[Recorded data]
== Segment start ==

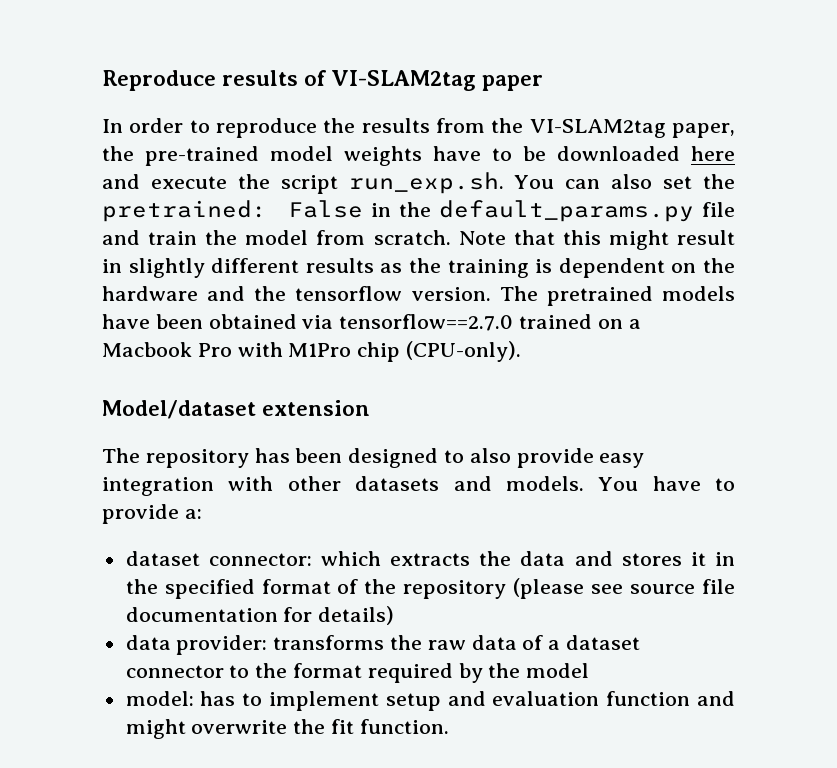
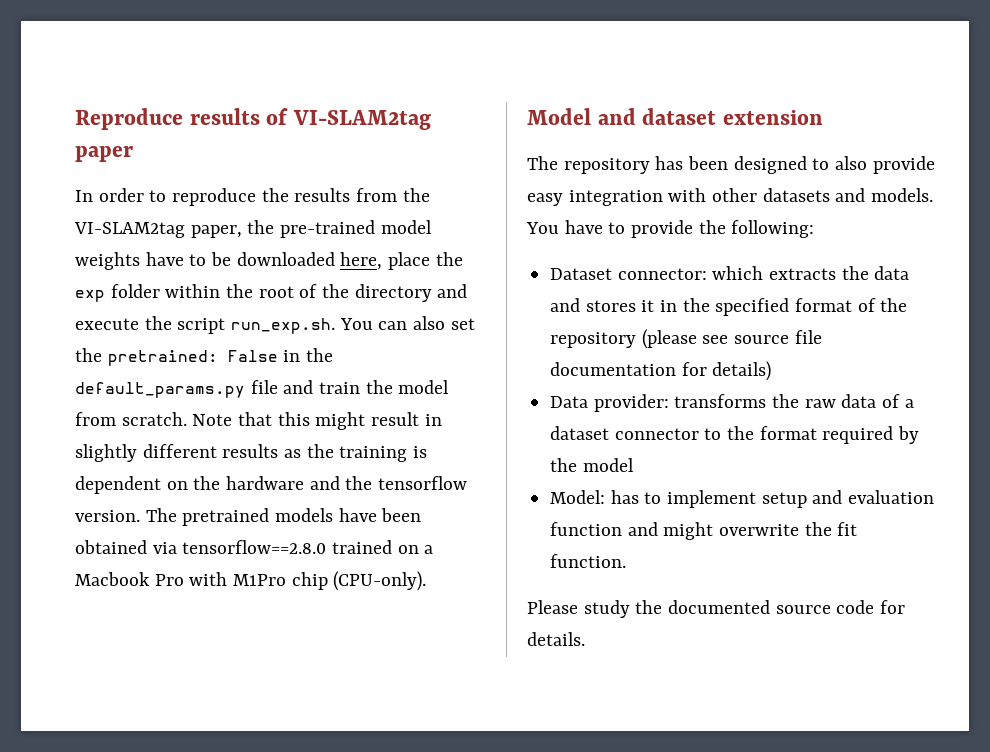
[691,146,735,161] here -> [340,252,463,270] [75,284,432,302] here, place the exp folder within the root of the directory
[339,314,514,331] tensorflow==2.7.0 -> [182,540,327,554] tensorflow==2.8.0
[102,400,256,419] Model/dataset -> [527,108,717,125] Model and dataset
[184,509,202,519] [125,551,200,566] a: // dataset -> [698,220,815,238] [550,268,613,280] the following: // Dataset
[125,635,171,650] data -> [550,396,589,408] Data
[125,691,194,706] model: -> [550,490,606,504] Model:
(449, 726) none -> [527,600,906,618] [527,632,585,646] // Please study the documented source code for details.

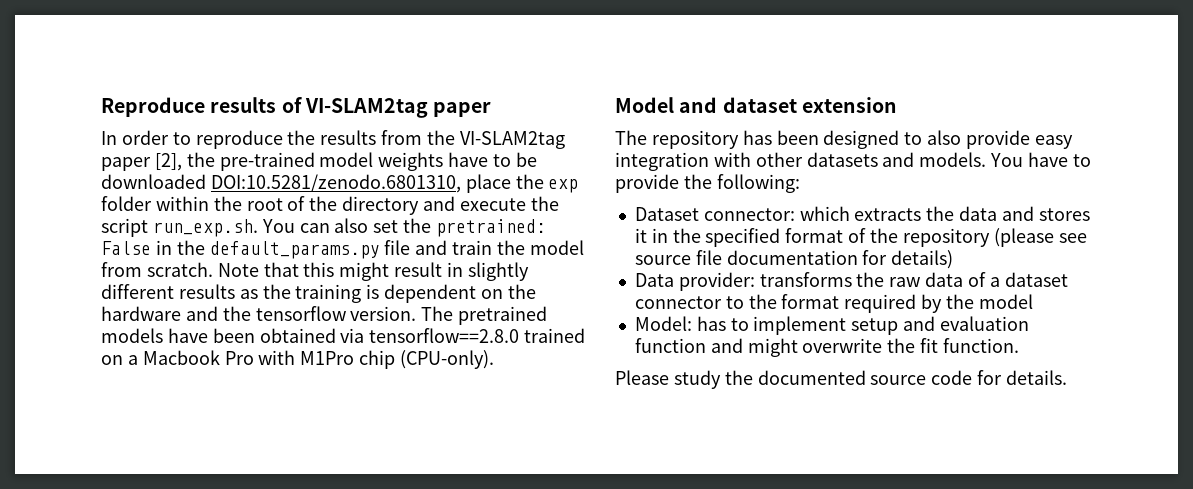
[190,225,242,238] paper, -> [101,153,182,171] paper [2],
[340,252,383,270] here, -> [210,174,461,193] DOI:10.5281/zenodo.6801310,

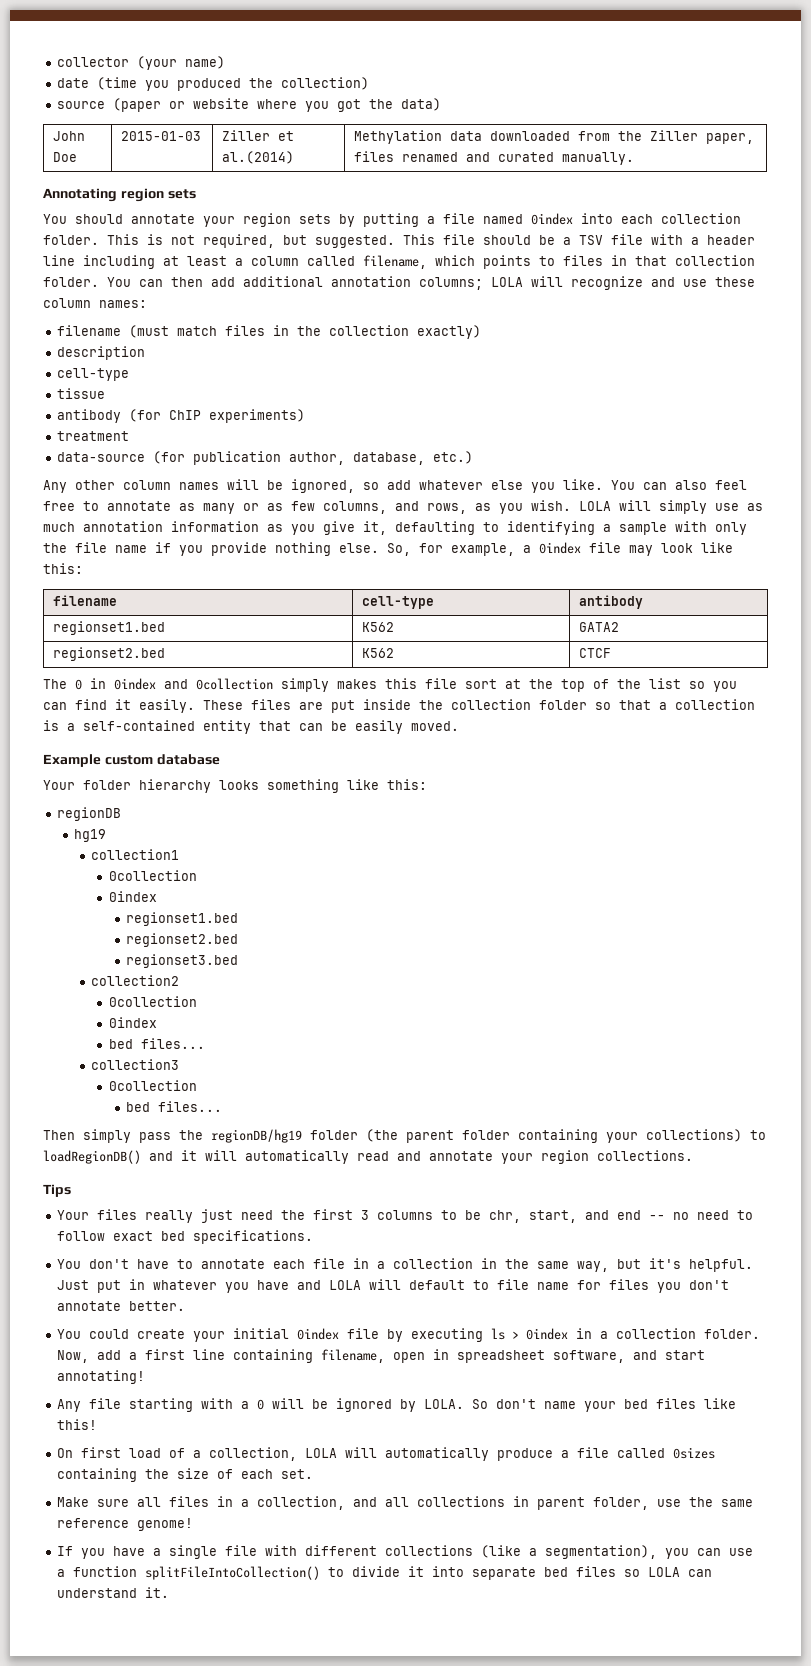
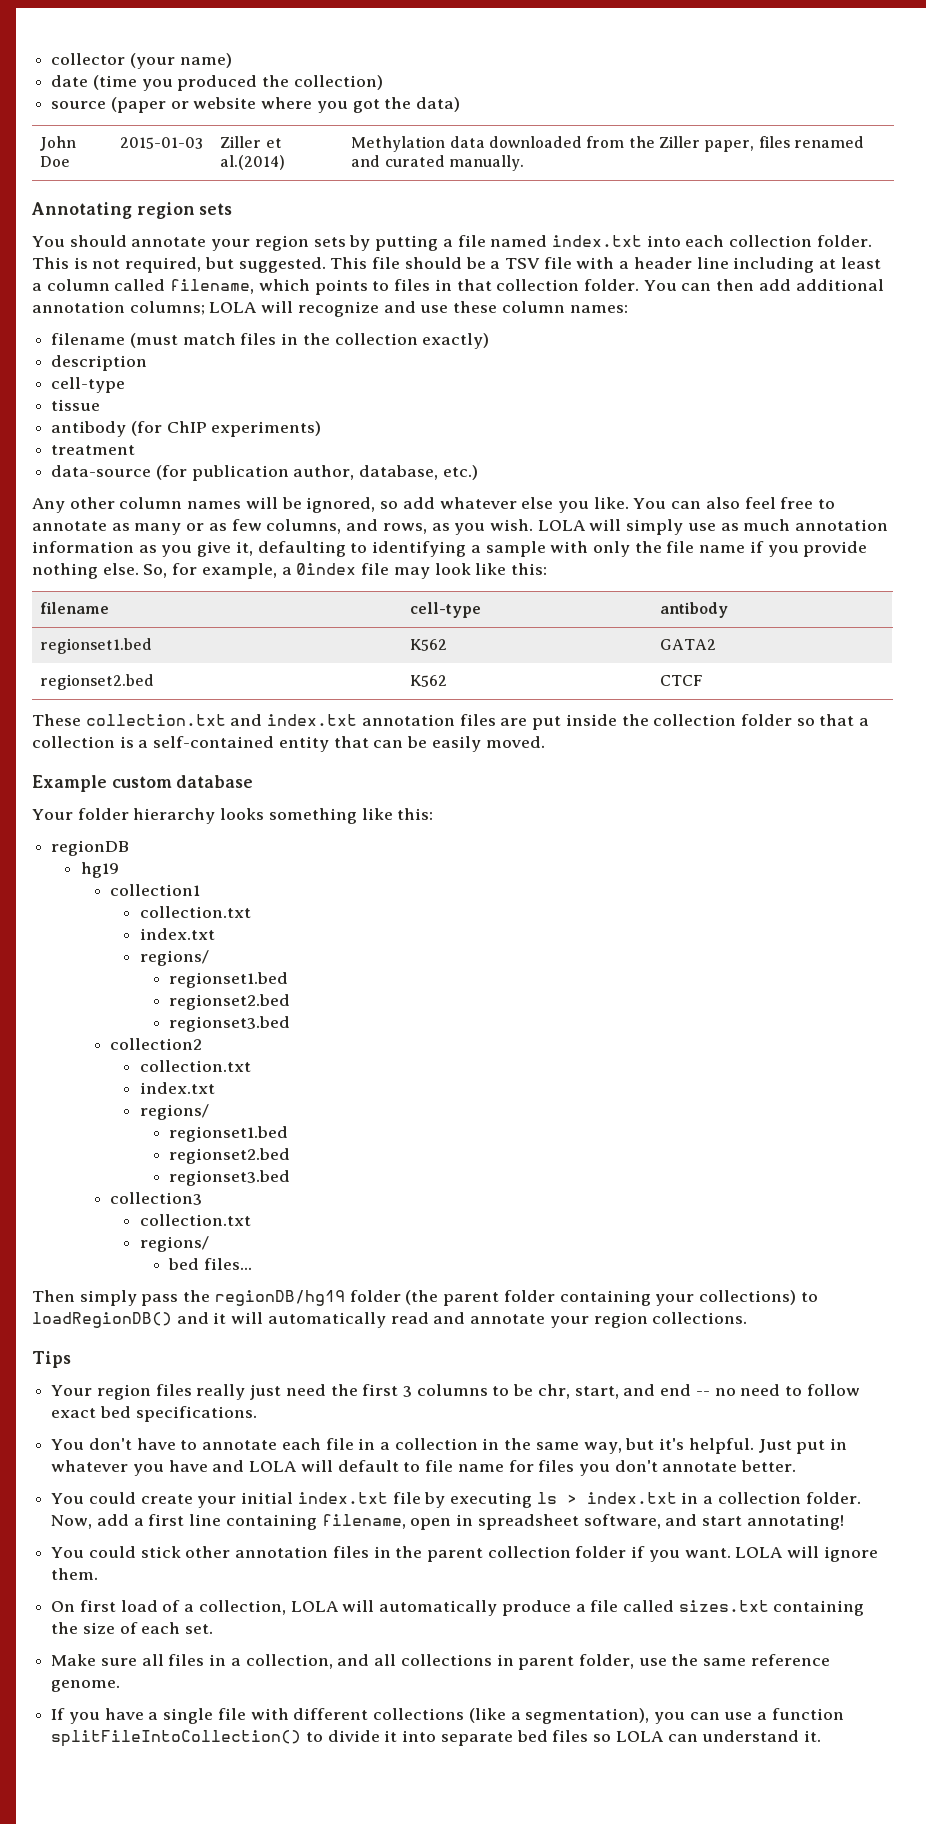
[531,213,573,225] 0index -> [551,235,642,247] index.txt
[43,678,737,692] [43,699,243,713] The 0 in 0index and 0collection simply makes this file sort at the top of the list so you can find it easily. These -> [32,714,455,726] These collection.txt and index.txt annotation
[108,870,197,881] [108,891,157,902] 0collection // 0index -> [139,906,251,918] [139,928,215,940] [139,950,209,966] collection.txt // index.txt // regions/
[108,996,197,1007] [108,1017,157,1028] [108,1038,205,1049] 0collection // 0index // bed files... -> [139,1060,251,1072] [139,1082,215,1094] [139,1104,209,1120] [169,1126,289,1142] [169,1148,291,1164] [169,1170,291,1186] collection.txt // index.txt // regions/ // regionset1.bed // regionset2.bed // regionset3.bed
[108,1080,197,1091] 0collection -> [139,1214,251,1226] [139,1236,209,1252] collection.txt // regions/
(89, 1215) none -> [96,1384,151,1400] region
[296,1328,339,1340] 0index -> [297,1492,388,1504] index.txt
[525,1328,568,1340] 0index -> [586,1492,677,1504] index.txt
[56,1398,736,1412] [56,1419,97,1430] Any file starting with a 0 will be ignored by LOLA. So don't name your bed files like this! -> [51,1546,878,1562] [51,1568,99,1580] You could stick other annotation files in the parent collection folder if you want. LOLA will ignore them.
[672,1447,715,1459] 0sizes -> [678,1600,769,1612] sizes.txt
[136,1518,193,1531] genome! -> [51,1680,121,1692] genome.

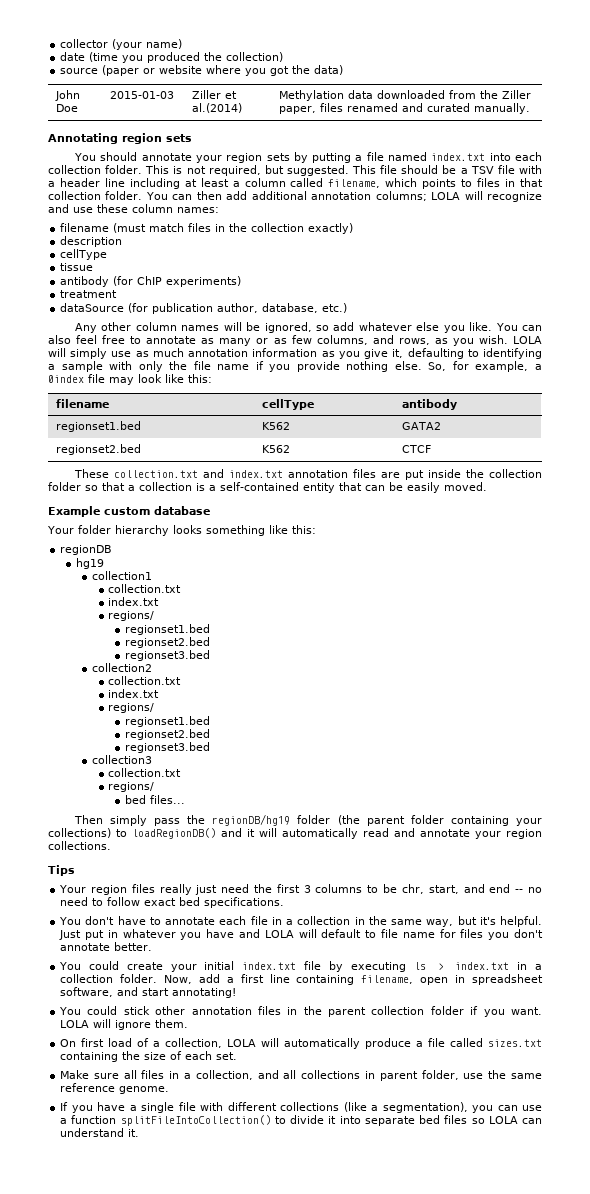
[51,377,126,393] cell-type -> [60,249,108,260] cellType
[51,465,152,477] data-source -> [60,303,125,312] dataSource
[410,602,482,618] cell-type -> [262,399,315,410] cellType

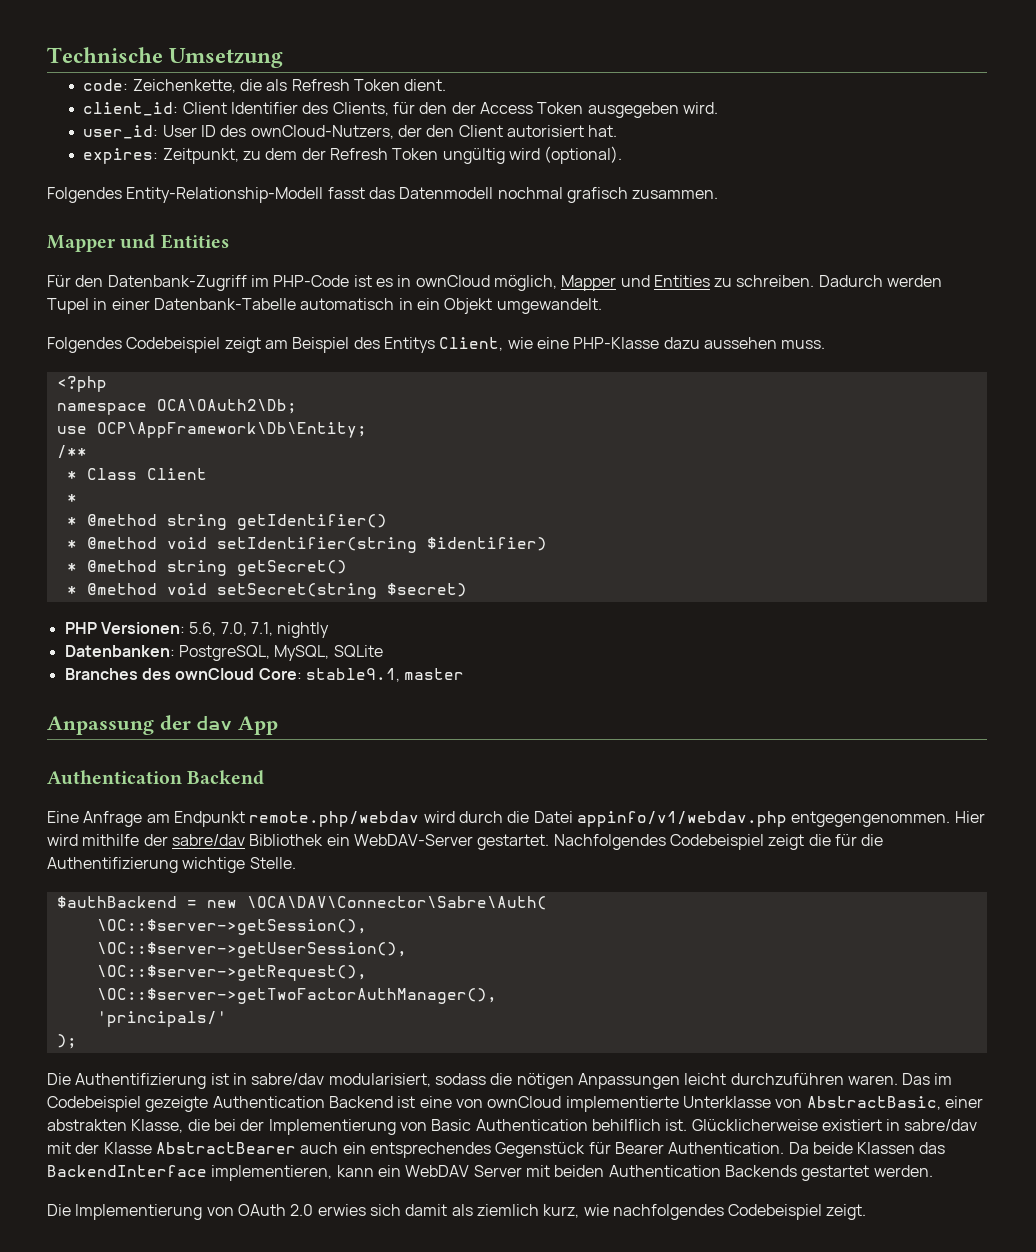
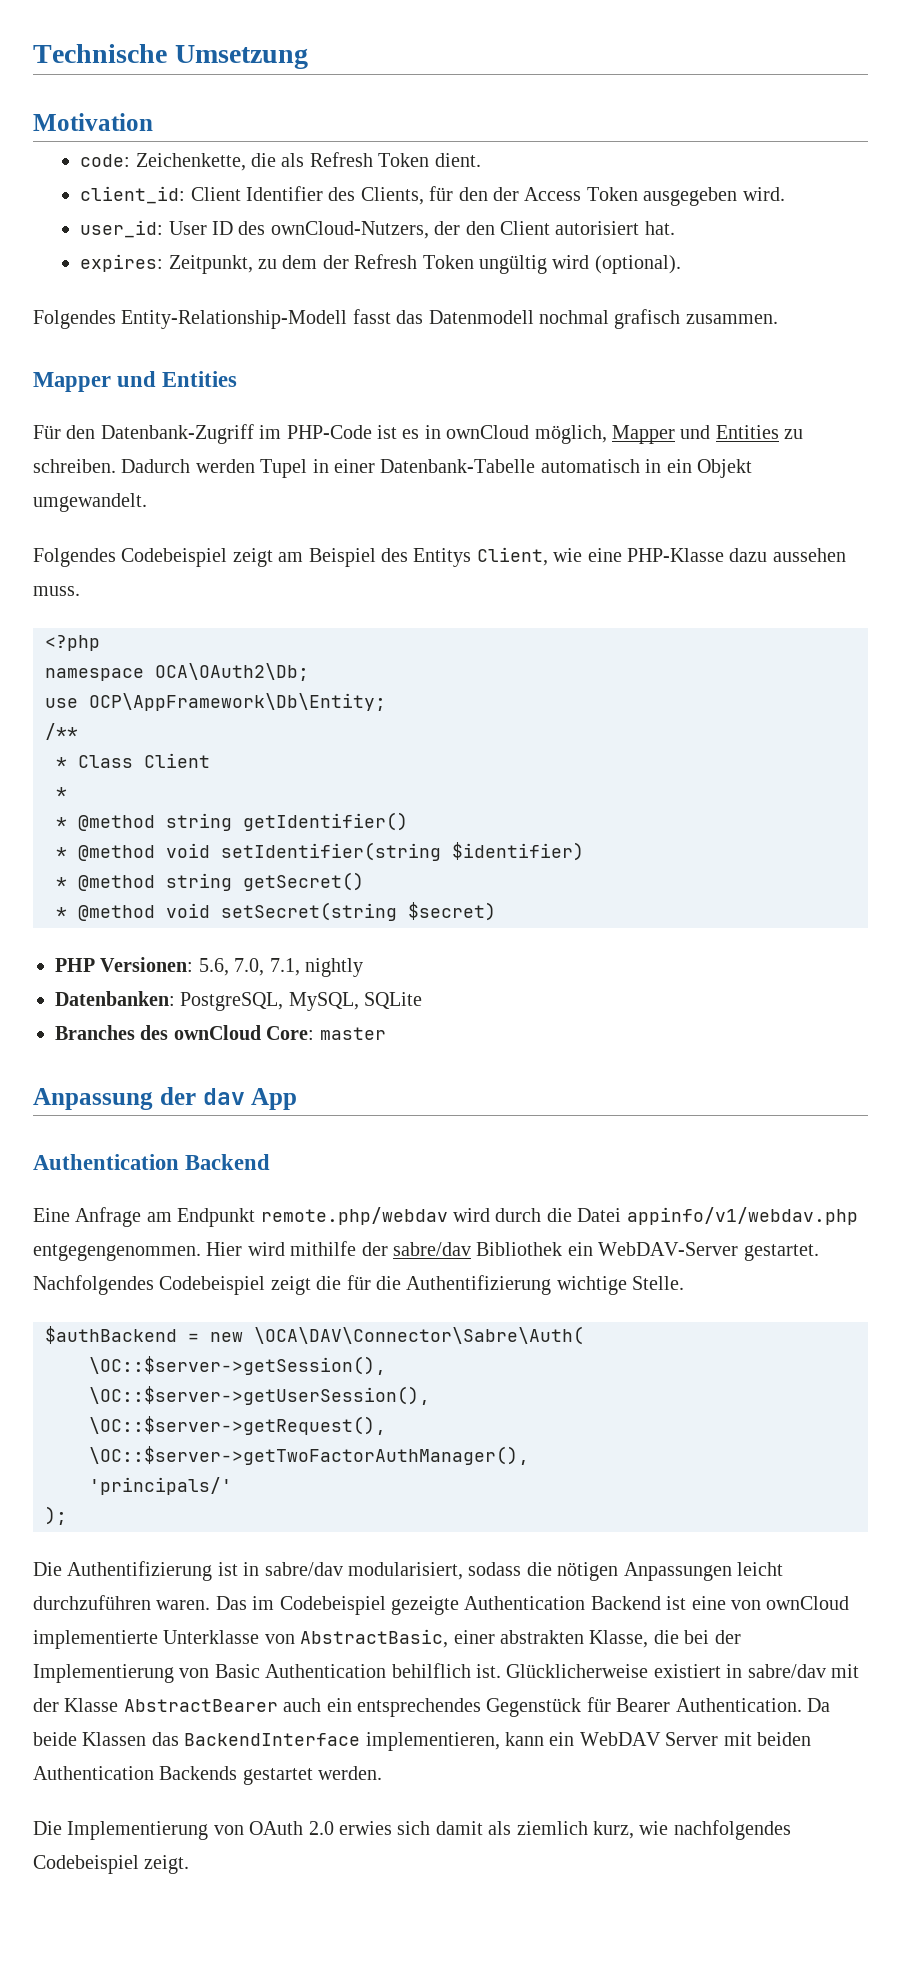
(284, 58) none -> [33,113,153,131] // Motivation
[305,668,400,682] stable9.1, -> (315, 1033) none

== Segment end ==

Except for the pictures, copy every line of the records above exactly.

[691,146,735,161] here -> [340,252,463,270] [75,284,432,302] here, place the exp folder within the root of the directory
[339,314,514,331] tensorflow==2.7.0 -> [182,540,327,554] tensorflow==2.8.0
[102,400,256,419] Model/dataset -> [527,108,717,125] Model and dataset
[184,509,202,519] [125,551,200,566] a: // dataset -> [698,220,815,238] [550,268,613,280] the following: // Dataset
[125,635,171,650] data -> [550,396,589,408] Data
[125,691,194,706] model: -> [550,490,606,504] Model:
(449, 726) none -> [527,600,906,618] [527,632,585,646] // Please study the documented source code for details.

[190,225,242,238] paper, -> [101,153,182,171] paper [2],
[340,252,383,270] here, -> [210,174,461,193] DOI:10.5281/zenodo.6801310,

[531,213,573,225] 0index -> [551,235,642,247] index.txt
[43,678,737,692] [43,699,243,713] The 0 in 0index and 0collection simply makes this file sort at the top of the list so you can find it easily. These -> [32,714,455,726] These collection.txt and index.txt annotation
[108,870,197,881] [108,891,157,902] 0collection // 0index -> [139,906,251,918] [139,928,215,940] [139,950,209,966] collection.txt // index.txt // regions/
[108,996,197,1007] [108,1017,157,1028] [108,1038,205,1049] 0collection // 0index // bed files... -> [139,1060,251,1072] [139,1082,215,1094] [139,1104,209,1120] [169,1126,289,1142] [169,1148,291,1164] [169,1170,291,1186] collection.txt // index.txt // regions/ // regionset1.bed // regionset2.bed // regionset3.bed
[108,1080,197,1091] 0collection -> [139,1214,251,1226] [139,1236,209,1252] collection.txt // regions/
(89, 1215) none -> [96,1384,151,1400] region
[296,1328,339,1340] 0index -> [297,1492,388,1504] index.txt
[525,1328,568,1340] 0index -> [586,1492,677,1504] index.txt
[56,1398,736,1412] [56,1419,97,1430] Any file starting with a 0 will be ignored by LOLA. So don't name your bed files like this! -> [51,1546,878,1562] [51,1568,99,1580] You could stick other annotation files in the parent collection folder if you want. LOLA will ignore them.
[672,1447,715,1459] 0sizes -> [678,1600,769,1612] sizes.txt
[136,1518,193,1531] genome! -> [51,1680,121,1692] genome.

[51,377,126,393] cell-type -> [60,249,108,260] cellType
[51,465,152,477] data-source -> [60,303,125,312] dataSource
[410,602,482,618] cell-type -> [262,399,315,410] cellType

(284, 58) none -> [33,113,153,131] // Motivation
[305,668,400,682] stable9.1, -> (315, 1033) none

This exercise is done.